The link between occupational exposure to Respirable Crystalline Silica (RCS) and silicosis, a potentially fatal respiratory disease, has been well-established, leading to global reductions in RCS Exposure Standards (ES). In Western Australia (WA), RCS data have been collected by the Department of Energy, Mining, Industry Regulation and Safety (DEMIRS) from 1986 to 2024 (n = 144,141). These results were analysed to assess the impacts of recent changes to the ES on compliance. Findings suggest that the WA mining sector, regardless of commodity type, is compliant with RCS exposures as assessed against the 0.05 mg/m³ ES (2019). Laboratory technicians, exploratory drilling, miscellaneous trades/utilities, trades assistant, sample preparation, and sampler/sample operator are SEGS that had the highest RCS exposures. Exposure assessment did not account for the protection provided by respiratory protective equipment (RPE). In the WA mining sector, a robust respiratory protection regime is enforced that includes respirator fit testing, and this is most likely the case throughout Australia. On the balance of epidemiological evidence, industry compliance over decades, reducing exposure profiles, and robust RPE programmes, it could be argued that further reductions to the RCS exposure standard are not justified. Regulators need to consider the protection provided by respirators in exposure assessment.

1. Introduction

Occupational lung disease remains a significant issue in Australian workplaces. While the incidence of some conditions, such as work-related asthma and asbestosis, appears to be declining, others, such as coal workers’ pneumoconiosis (CWP) and silicosis, are resurging. A national review of occupational lung diseases highlighted major surveillance challenges, citing fragmented data systems and an overreliance on compensation claims that underestimate the true burden of disease [1]. The report called for longitudinal, exposure-rich datasets to improve compliance determinations compared to workplace exposure standards and to monitor emerging risks, particularly for respirable crystalline silica (RCS).

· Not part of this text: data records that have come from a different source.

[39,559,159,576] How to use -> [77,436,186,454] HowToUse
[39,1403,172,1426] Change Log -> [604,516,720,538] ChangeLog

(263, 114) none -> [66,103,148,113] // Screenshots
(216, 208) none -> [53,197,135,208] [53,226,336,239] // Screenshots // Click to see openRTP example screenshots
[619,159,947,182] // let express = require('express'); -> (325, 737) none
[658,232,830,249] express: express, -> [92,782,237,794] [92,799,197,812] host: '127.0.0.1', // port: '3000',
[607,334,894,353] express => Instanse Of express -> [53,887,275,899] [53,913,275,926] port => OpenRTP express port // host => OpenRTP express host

The health effects associated with excessive exposure to RCS are well documented. Classified as a Group 1 carcinogen, the substance is commonly encountered in industries that process materials such as sand, stone, and concrete across sectors, including construction, manufacturing, and mining [2]. Mechanical disruption of these materials through cutting, grinding, or drilling releases microscopic silica particles into the air, posing serious respiratory risks if inhaled. Prolonged inhalation of RCS is an established risk factor for silicosis, a chronic and incurable lung disease marked by inflammation, fibrosis, and progressive loss of lung function [3,4]. Once established, silicosis continues to impair lung function even in the absence of ongoing exposure, significantly diminishing quality of life for workers affected [3]. Effective regulatory standards, management and control strategies, combined with early and accurate diagnosis, including occupational history, radiological evidence, and the exclusion of other respiratory conditions, remain essential in mitigating the progression of the disease [3]. Despite significant advancements in exposure control technologies, recent epidemiological studies continue to demonstrate health risks associated with prolonged low-level chronic exposure to RCS, including increased incidence of silicosis and lung cancer [5]. The resurgence of silicosis and accelerated silicosis from exposure to RCS in the construction industry, particularly for stone benchtop workers, has catapulted RCS exposures to the highest priority and resulted in the banning of silica-containing materials across Australia. There is a difference, though, between exposures in an industry such as construction, where high concentrations are possible over a very short time, and mining, where the silica occurs naturally in rock. These findings reinforce global consensus on the importance of exposure monitoring, improved exposure assessment, and strict enforcement of exposure standards [6].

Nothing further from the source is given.